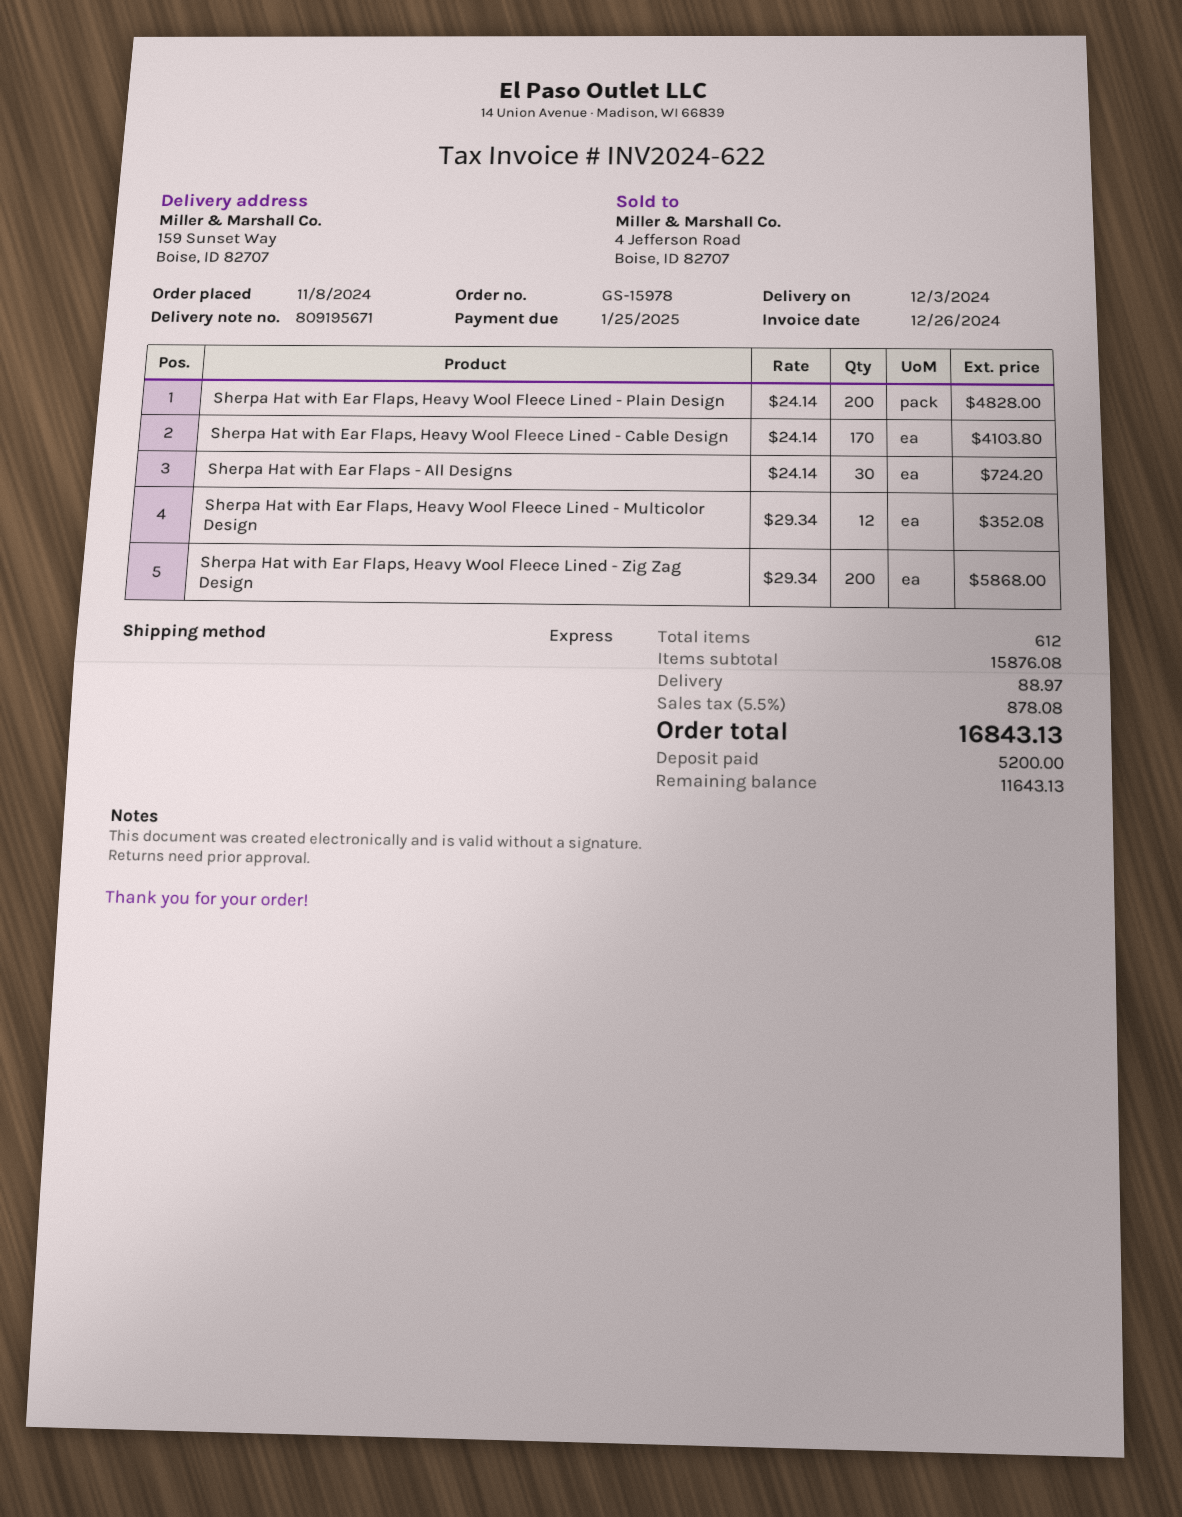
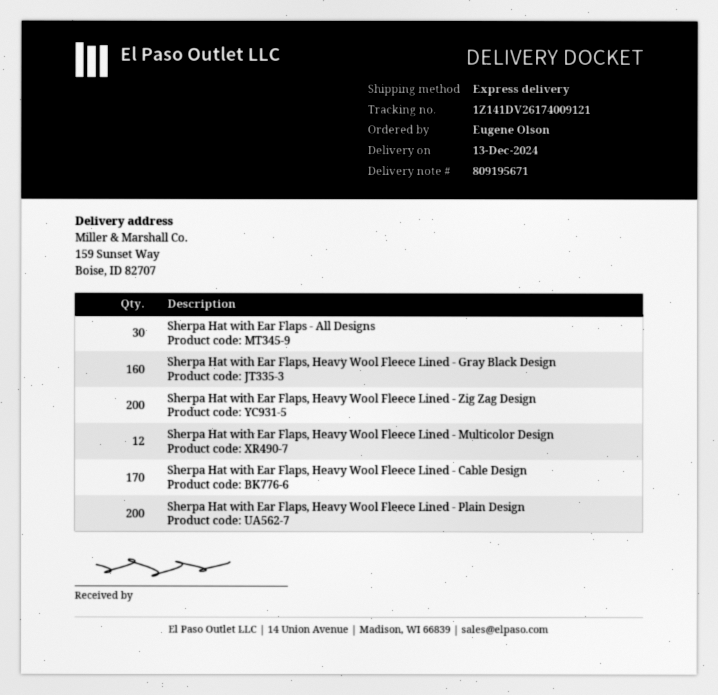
delivery date: 2024-12-03 -> 2024-12-13
Sherpa Hat with Ear Flaps, Heavy Wool Fleece Lined - Gray Black Design: none -> 160

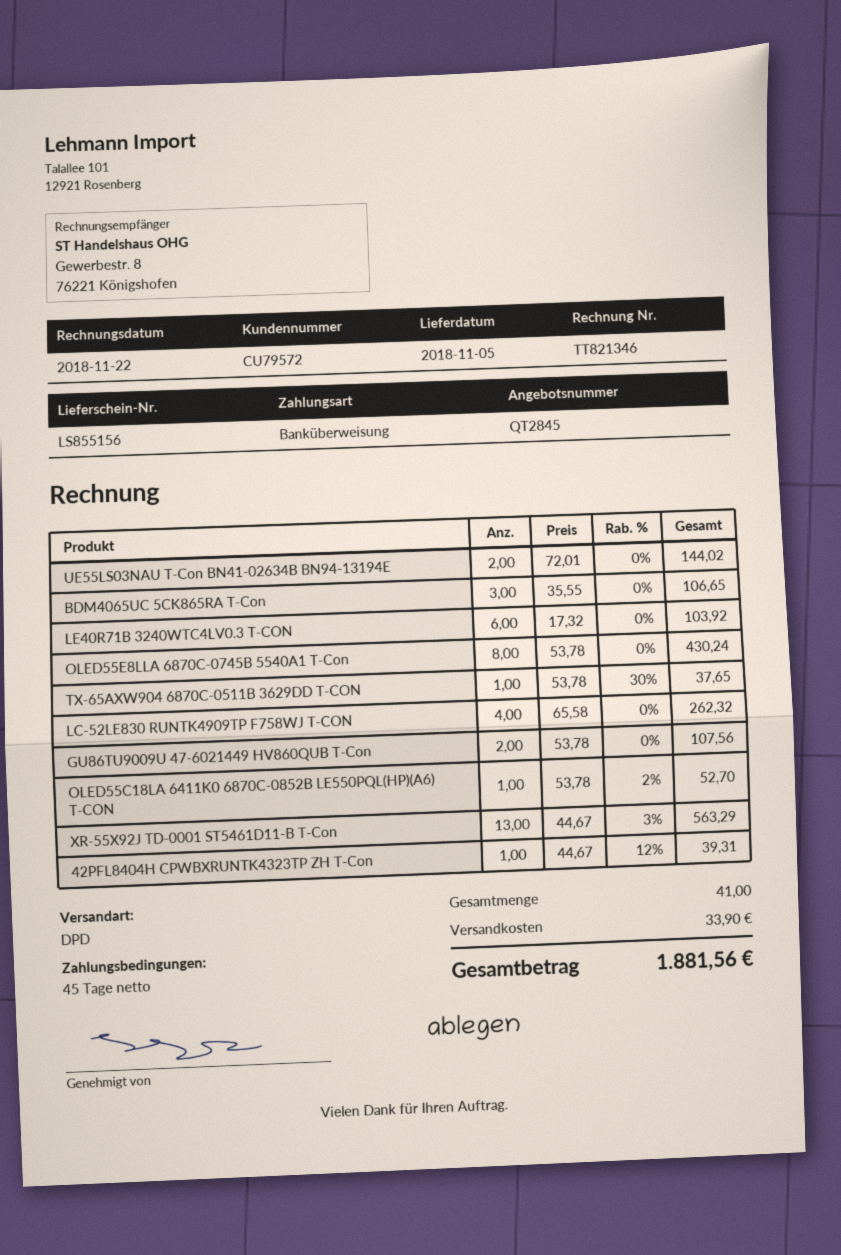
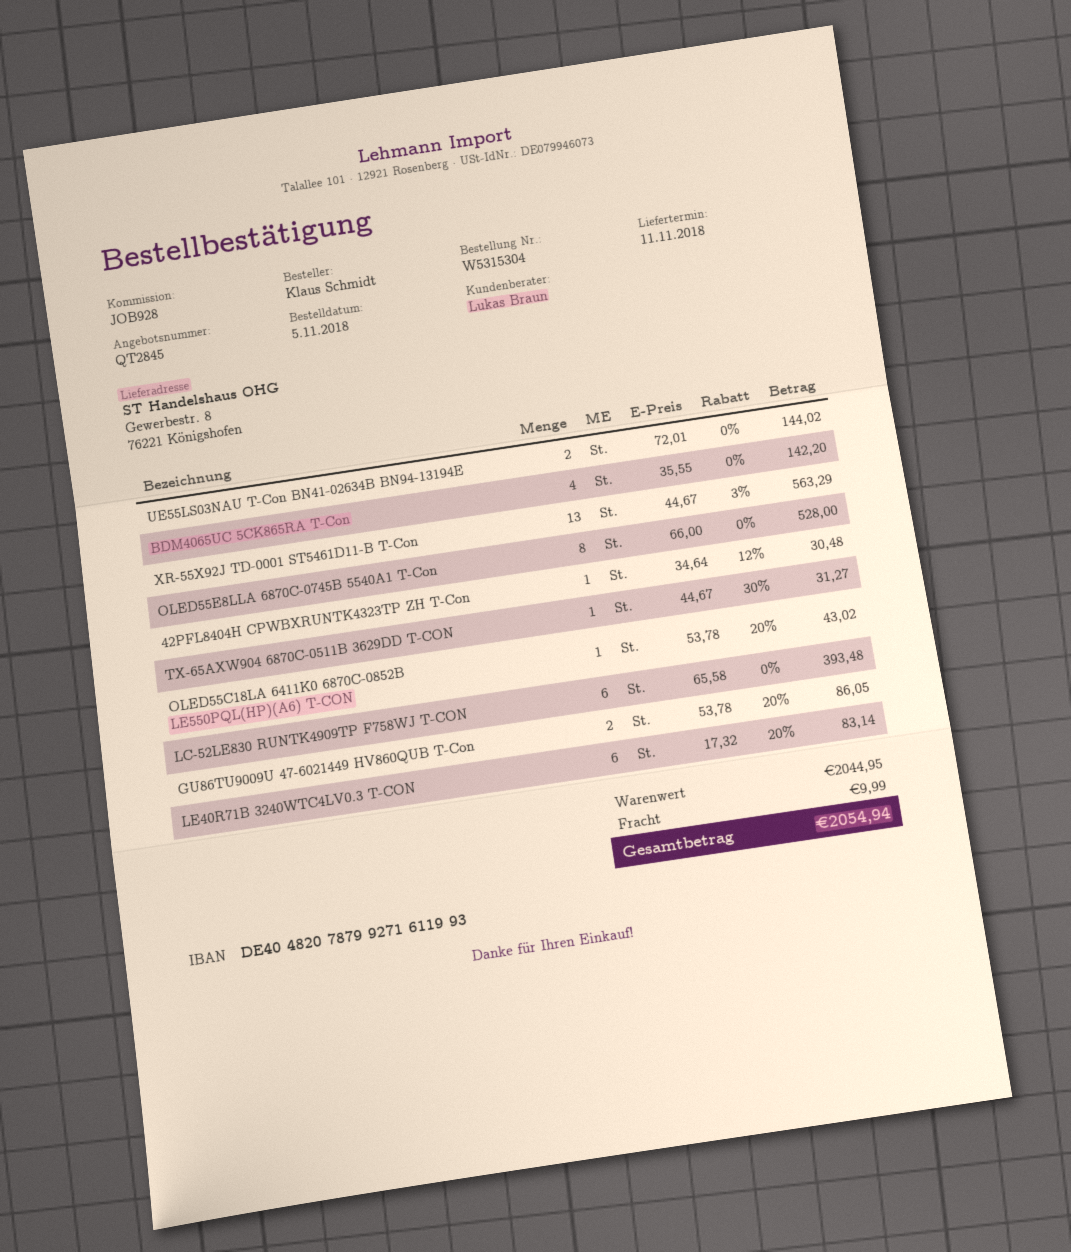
delivery date: 2018-11-05 -> 2018-11-11
BDM4065UC 5CK865RA T-Con: 3 x 35.55 = 106.65 -> 4 x 35.55 = 142.20
LE40R71B 3240WTC4LV0.3 T-CON: 6 x 17.32 = 103.92 -> 6 x 17.32 - 20% = 83.14
OLED55E8LLA 6870C-0745B 5540A1 T-Con: 8 x 53.78 = 430.24 -> 8 x 66.00 = 528.00
TX-65AXW904 6870C-0511B 3629DD T-CON: 1 x 53.78 - 30% = 37.65 -> 1 x 44.67 - 30% = 31.27
LC-52LE830 RUNTK4909TP F758WJ T-CON: 4 x 65.58 = 262.32 -> 6 x 65.58 = 393.48
GU86TU9009U 47-6021449 HV860QUB T-Con: 2 x 53.78 = 107.56 -> 2 x 53.78 - 20% = 86.05
OLED55C18LA 6411K0 6870C-0852B LE550PQL(HP)(A6) T-CON: 1 x 53.78 - 2% = 52.70 -> 1 x 53.78 - 20% = 43.02
42PFL8404H CPWBXRUNTK4323TP ZH T-Con: 1 x 44.67 - 12% = 39.31 -> 1 x 34.64 - 12% = 30.48
shipping: 33.90 -> 9.99
total: 1881.56 -> 2054.94

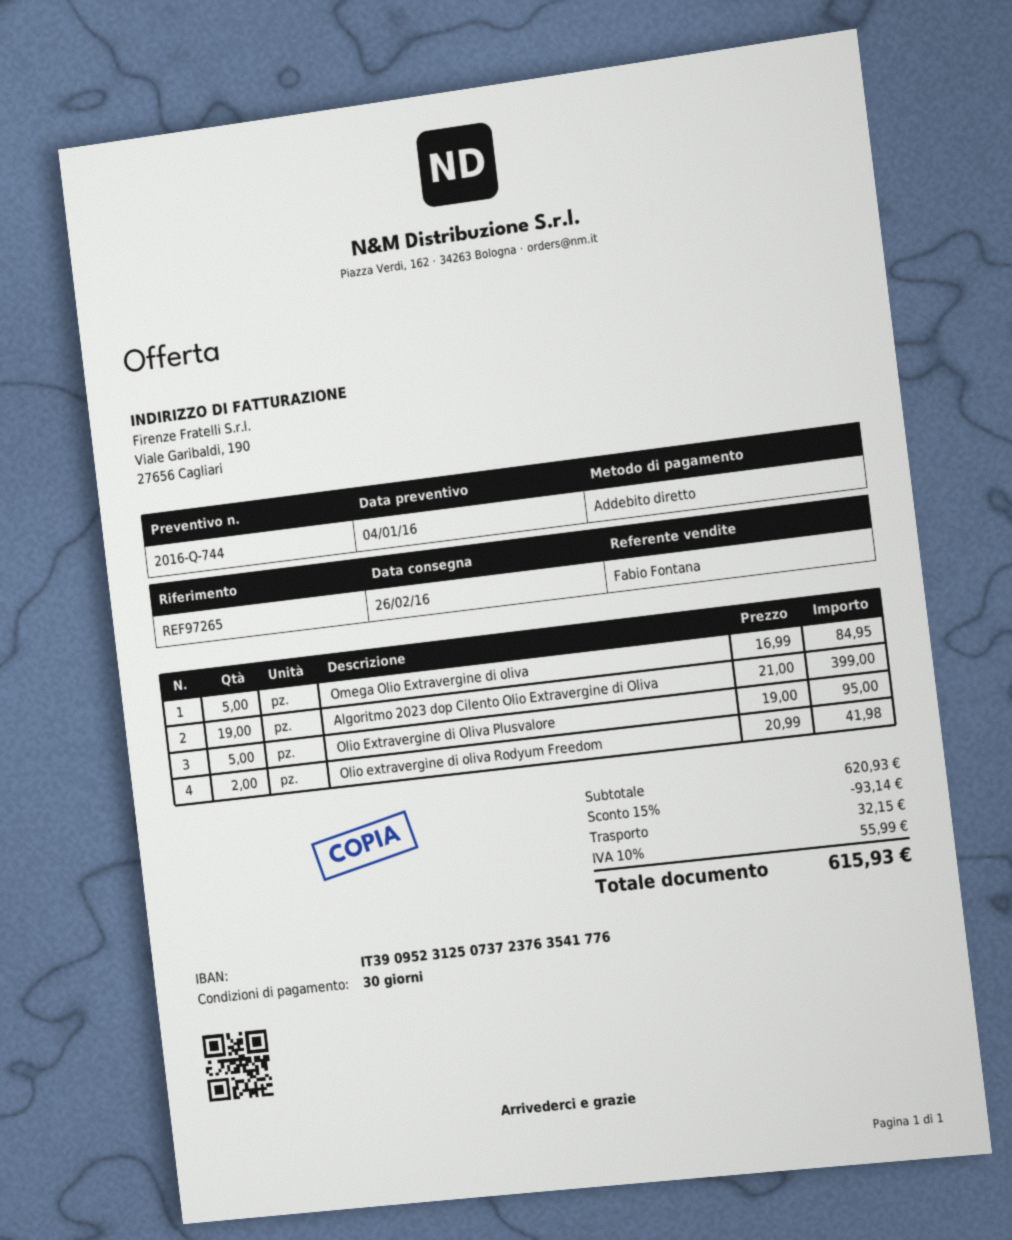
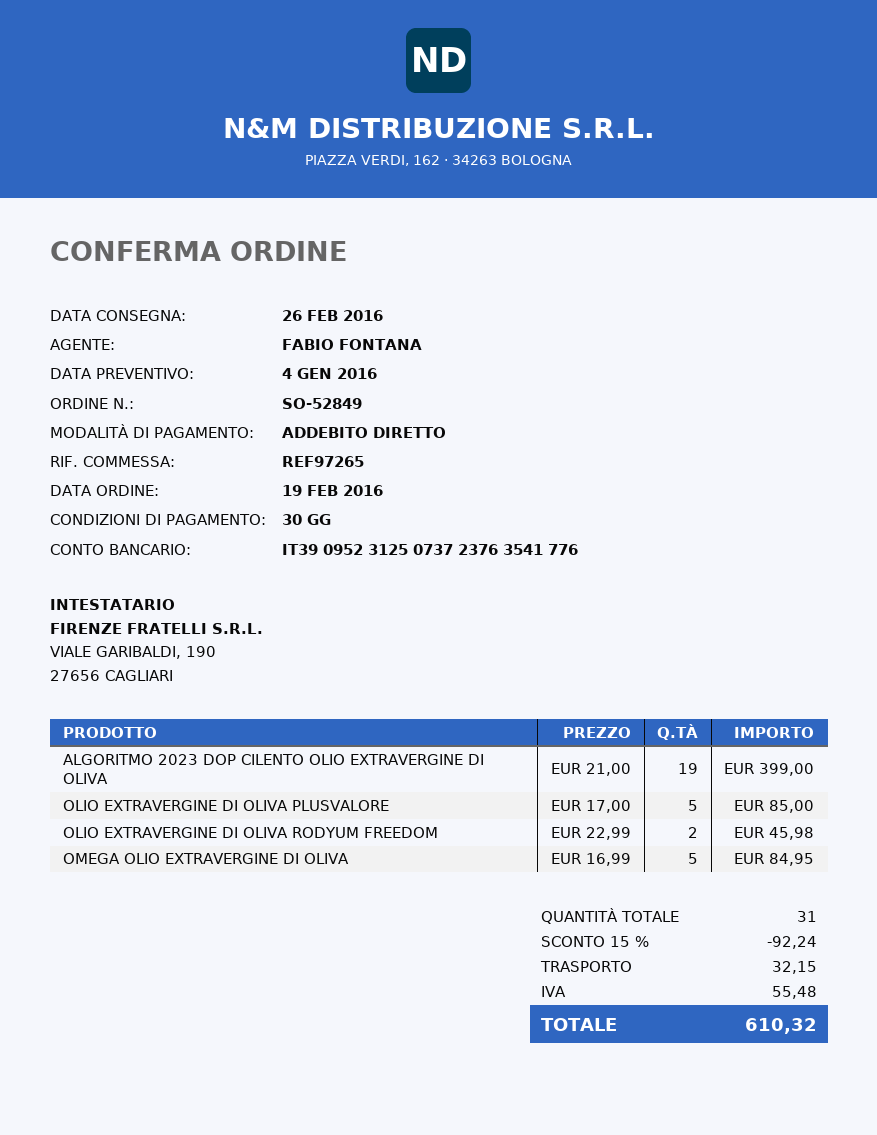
Olio Extravergine di Oliva Plusvalore: 5 x 19.00 = 95.00 -> 5 x 17.00 = 85.00
Olio extravergine di oliva Rodyum Freedom: 2 x 20.99 = 41.98 -> 2 x 22.99 = 45.98
discount: 15% = 93.14 -> 15% = 92.24
tax: 55.99 -> 55.48
total: 615.93 -> 610.32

######

WHAT YOU WILL DO: When you reach the line containing "Olio extravergine di oliva Rodyum" in the listing, transcribe it and every line after it exactly, through the last line, and add nothing.

EXERCISE RESPONSE:
Olio extravergine di oliva Rodyum Freedom: 2 x 20.99 = 41.98 -> 2 x 22.99 = 45.98
discount: 15% = 93.14 -> 15% = 92.24
tax: 55.99 -> 55.48
total: 615.93 -> 610.32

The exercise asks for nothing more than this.